Embassy tells RI students not to attend 1965 tribunal

Hans Nicholas Jong The Jakarta Post, Jakarta | November 05 2015 | 5:09 PM

The government has allegedly tried to ban Indonesian students from attending a “people’s tribunal” on the 1965 Indonesian Communist Party (PKI) purge in The Hague.The head of the tribunal’s organizing committee, human rights lawyer Nursyahbani Katjasungkana, said on Wednesday that the Indonesian Embassy in The Hague had warned the Indonesian Students Association (PPI) in Leiden, The Netherlands, not to attend the tribunal, to be held from Nov. 10 to 13.“I received a letter that says ‘our Indonesian students were called to the Indonesian Embassy in The Hague and told they will lose their scholarships if they join us. The embassy itself has decided it is a form of resurrecting communism’,” she told The Jakarta Post. Nursyahbani said the embassy had no business intimidating Indonesian students and had no right to revoke their scholarships.

Likewise, Commission for Missing Persons and Victims of Violence (Kontras) chairman Haris Azhar lambasted the reported actions of the embassy.“I’ve heard about it and I believe it’s such an unnecessary thing to do. For me, it shows an archaic mentality. Why does our government, which is paid for by the people’s money, block its own people’s initiative [to seek justice]?” he told the Post on Wednesday.The embassy and the PPI were not able to be reached for comments on the allegation.
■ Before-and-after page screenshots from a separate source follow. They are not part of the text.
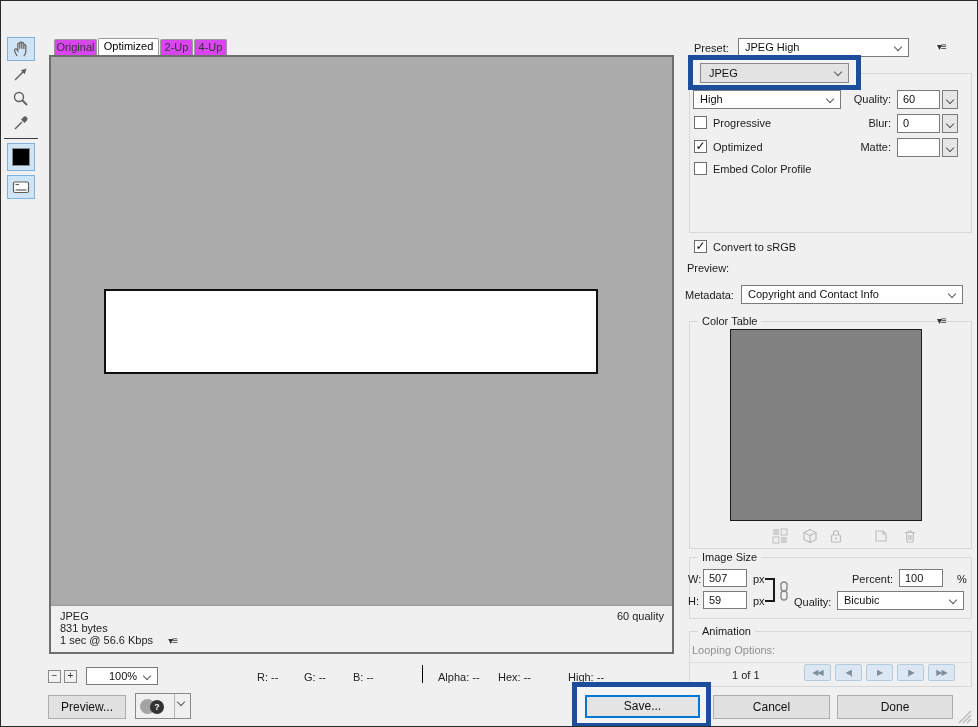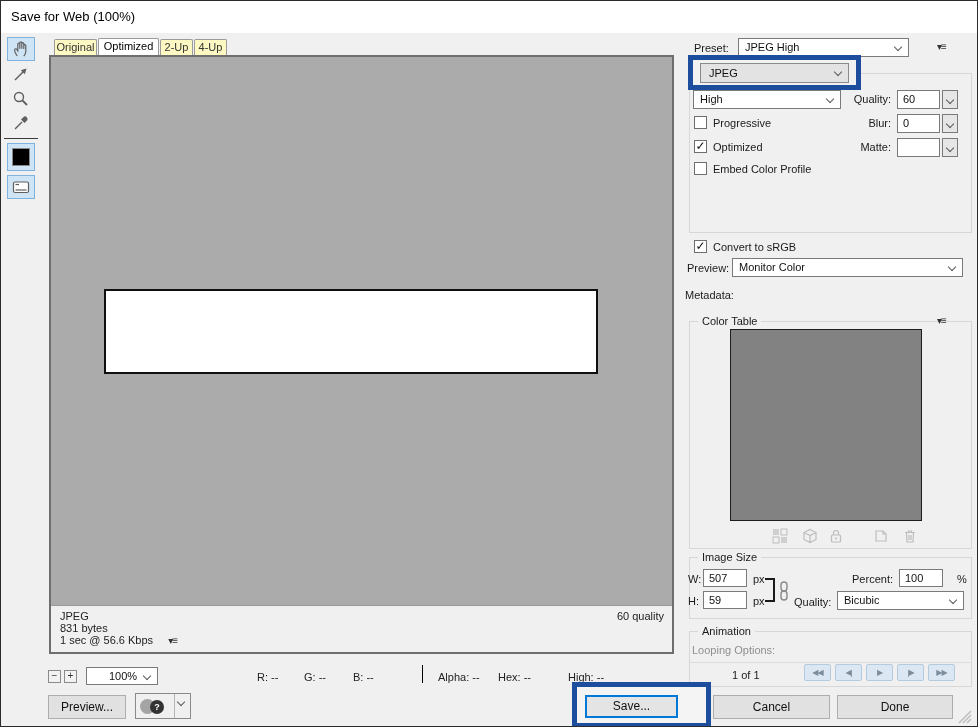--- a/index.html
+++ b/index.html
@@ -18,21 +18,21 @@
   .titlebar span { position:absolute; left:10px; top:8px; font-size:13px; color:#000; }
 
   
   .toolbtn { position:absolute; left:6px; width:28px; height:24px; display:flex; align-items:center; justify-content:center; }
   .toolbtn.active { background:#cfe4f5; border:1px solid #7fb2dd; }
   .tool-divider { position:absolute; left:3px; top:137px; width:34px; height:1px; background:#3c3c3c; }
   .swatch-btn { position:absolute; left:6px; top:142px; width:28px; height:28px; background:#cfe4f5; border:1px solid #7fb2dd; display:flex; align-items:center; justify-content:center; }
   .swatch-inner { width:18px; height:18px; background:#000; border:1px solid #8a8a8a; }
 
   
-  .tab { position:absolute; top:38px; height:16px; background:#fef9c3; border:1px solid #9b9b9b; border-bottom:none; border-radius:2px 2px 0 0; font-size:11px; color:#333; text-align:center; line-height:15px; }
+  .tab { position:absolute; top:38px; height:16px; background:#d946ef; border:1px solid #9b9b9b; border-bottom:none; border-radius:2px 2px 0 0; font-size:11px; color:#333; text-align:center; line-height:15px; }
   .tab.active { top:37px; height:17px; background:#ffffff; color:#000; z-index:3; }
 
   
   .preview-frame { position:absolute; left:48px; top:54px; width:625px; height:599px; border:2px solid #6e6e6e; background:#ababab; }
   .canvas { position:absolute; left:0; top:0; right:0; bottom:47px; background:#ababab; }
   .white-rect { position:absolute; left:53px; top:232px; width:494px; height:85px; background:#ffffff; border:2px solid #0f0f0f; }
   .info-bar { position:absolute; left:0; right:0; bottom:0; height:47px; background:#f0f0f0; border-top:1px solid #9a9a9a; }
   .info-line { position:absolute; left:9px; font-size:11px; color:#222; white-space:nowrap; }
   .menu-glyph { font-size:10px; color:#333; letter-spacing:-1px; }
 
@@ -63,33 +63,30 @@
   .ct-icon { position:absolute; top:527px; width:16px; height:16px; }
 
   
   .nav-row { position:absolute; left:803px; top:663px; display:flex; gap:4px; }
   .nav-btn { width:27px; height:17px; background:#dbe8f4; border:1px solid #b3cbdd; border-radius:2px; font-size:8px; color:#7d8d9b; text-align:center; line-height:15px; letter-spacing:-1px; }
 
   
   .smallbtn { position:absolute; width:13px; height:13px; background:#f2f2f2; border:1px solid #8a8a8a; font-size:10px; line-height:10px; text-align:center; color:#333; }
   .stat { position:absolute; top:670px; font-size:11px; color:#222; }
   .btn { position:absolute; height:24px; background:#e1e1e1; border:1px solid #adadad; font-size:12px; color:#111; text-align:center; font-family:"Liberation Sans", sans-serif; }
-  .save-btn { position:absolute; left:584px; top:694px; width:93px; height:23px; background:#e4e4e4; border:2px solid #0078d7; font-size:12px; text-align:center; line-height:19px; z-index:10; }
+  .save-btn { position:absolute; left:584px; top:694px; width:115px; height:23px; background:#e4e4e4; border:2px solid #0078d7; font-size:12px; text-align:center; line-height:19px; z-index:10; }
   .divline { position:absolute; background:#000; }
   .disabled-combo { background:#fbfbfb; border-color:#c3c3c3; color:#8f8f8f; }
   .disabled-combo .chev::after { border-color:#b5b5b5; }
 </style>
 </head>
 <body>
 
 <div class="window">
 
-  <div class="titlebar">
-    <span>Save for Web (100%)</span>
-  </div>
 
   <div class="toolbtn active" style="top:36px">
     <svg width="20" height="20" viewBox="0 0 20 20">
       <path d="M6.2 17 C4.6 14.6 3.2 11.4 3.8 10.3 C4.3 9.5 5.3 9.6 5.8 10.3 L6.8 11.8 L6.8 5 A1 1 0 0 1 8.8 5 L8.8 9.8 M8.8 9.8 L8.8 3.8 A1 1 0 0 1 10.8 3.8 L10.8 9.8 M10.8 9.8 L10.8 4.6 A1 1 0 0 1 12.8 4.6 L12.8 10 M12.8 10 L12.8 6.6 A1 1 0 0 1 14.8 6.6 L14.8 12.4 C14.8 14.6 13.8 15.8 12.8 17" fill="none" stroke="#5f5f5f" stroke-width="1.2"></path>
     </svg>
   </div>
   <div class="toolbtn" style="top:61px">
     <svg width="20" height="20" viewBox="0 0 20 20">
       <path d="M4 16 L14 6" stroke="#5f5f5f" stroke-width="1.4" fill="none"></path>
       <path d="M15.5 4.5 L9.8 6.2 L13.8 10.2 Z" fill="#5f5f5f"></path>
@@ -174,26 +171,26 @@
   <div class="field" style="left:896px;top:137px;width:43px;height:19px"></div>
   <div class="chevbtn" style="left:941px;top:137px"></div>
 
   <div class="checkbox" style="left:693px;top:161px"><span></span></div>
   <div class="label" style="left:712px;top:162px">Embed Color Profile</div>
 
   <div class="checkbox" style="left:693px;top:239px"><span>✓</span></div>
   <div class="label" style="left:712px;top:240px">Convert to sRGB</div>
 
   <div class="label" style="left:686px;top:261px">Preview:</div>
-  <div class="combo" style="left:731px;top:257px;width:231px;height:19px">
-    <span class="val">Monitor Color</span>
-    <span class="chev"></span>
-  </div>
 
   <div class="label" style="left:684px;top:288px">Metadata:</div>
+  <div class="combo" style="left:740px;top:284px;width:222px;height:19px">
+    <span class="val">Copyright and Contact Info</span>
+    <span class="chev"></span>
+  </div>
 
   <div class="groupbox" style="left:688px;top:320px;width:283px;height:228px">
     <span class="grouplabel">Color Table</span>
   </div>
   <div class="menu-glyph abs" style="left:936px;top:314px">▾≡</div>
   <div class="ct-swatch"></div>
 
   <div class="ct-icon" style="left:771px">
     <svg width="16" height="16" viewBox="0 0 16 16">
       <rect x="1" y="1" width="6" height="6" fill="#cfcfcf"></rect>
Fifty years ago, following the events of Oct. 1, 1965, an estimated 500,000 Indonesians accused of being members or supporters of the PKI were killed, and many hundreds of thousands of people were detained without trial or exiled. The mass killings, and the impunity enjoyed by the perpetrators, has long been enveloped in social and political amnesia.Coordinating Political, Legal and Security Affairs Minister Luhut Binsar Pandjaitan has maintained that the government will not resort to any judicial mechanism to resolve past human rights abuse cases, including the 1965 purge.Luhut said the government was still exploring what he called “a format that fit the Indonesian way” to deal with past rights abuse cases.

Since there has been no official attempt to find out who was behind the killings, who the victims were exactly, and where they are buried, a number of Indonesian and local researchers, activists and 1965 victims at home and in various countries in Europe have taken the initiative to hold the tribunal called the “International People’s Tribunal [IPT] for the 1965 crimes against humanity”.“The tribunal’s mission is to examine the evidence for these crimes against humanity, develop an accurate historical and scientific record and apply principles of international law to the collected evidence.

Testimonies will be given by a selected number of victims and survivors both from Indonesia and political exiles currently living elsewhere,” a press statement from the organizing committee said.However, since the IPT is not a criminal court, it has no mandate to provide justice or compensation to the victims.“It will endeavor to push the state to take its responsibility toward the victims and their families, and toward Indonesian society as a whole,” the organizing committee said.

Foreign Ministry spokesman Armanatha Nasir denied the allegation. “The information [that we receive] from the Indonesian Embassy in The Hague says that the news is not true. There’s never been intimidation or banning,” he told the Post on Wednesday.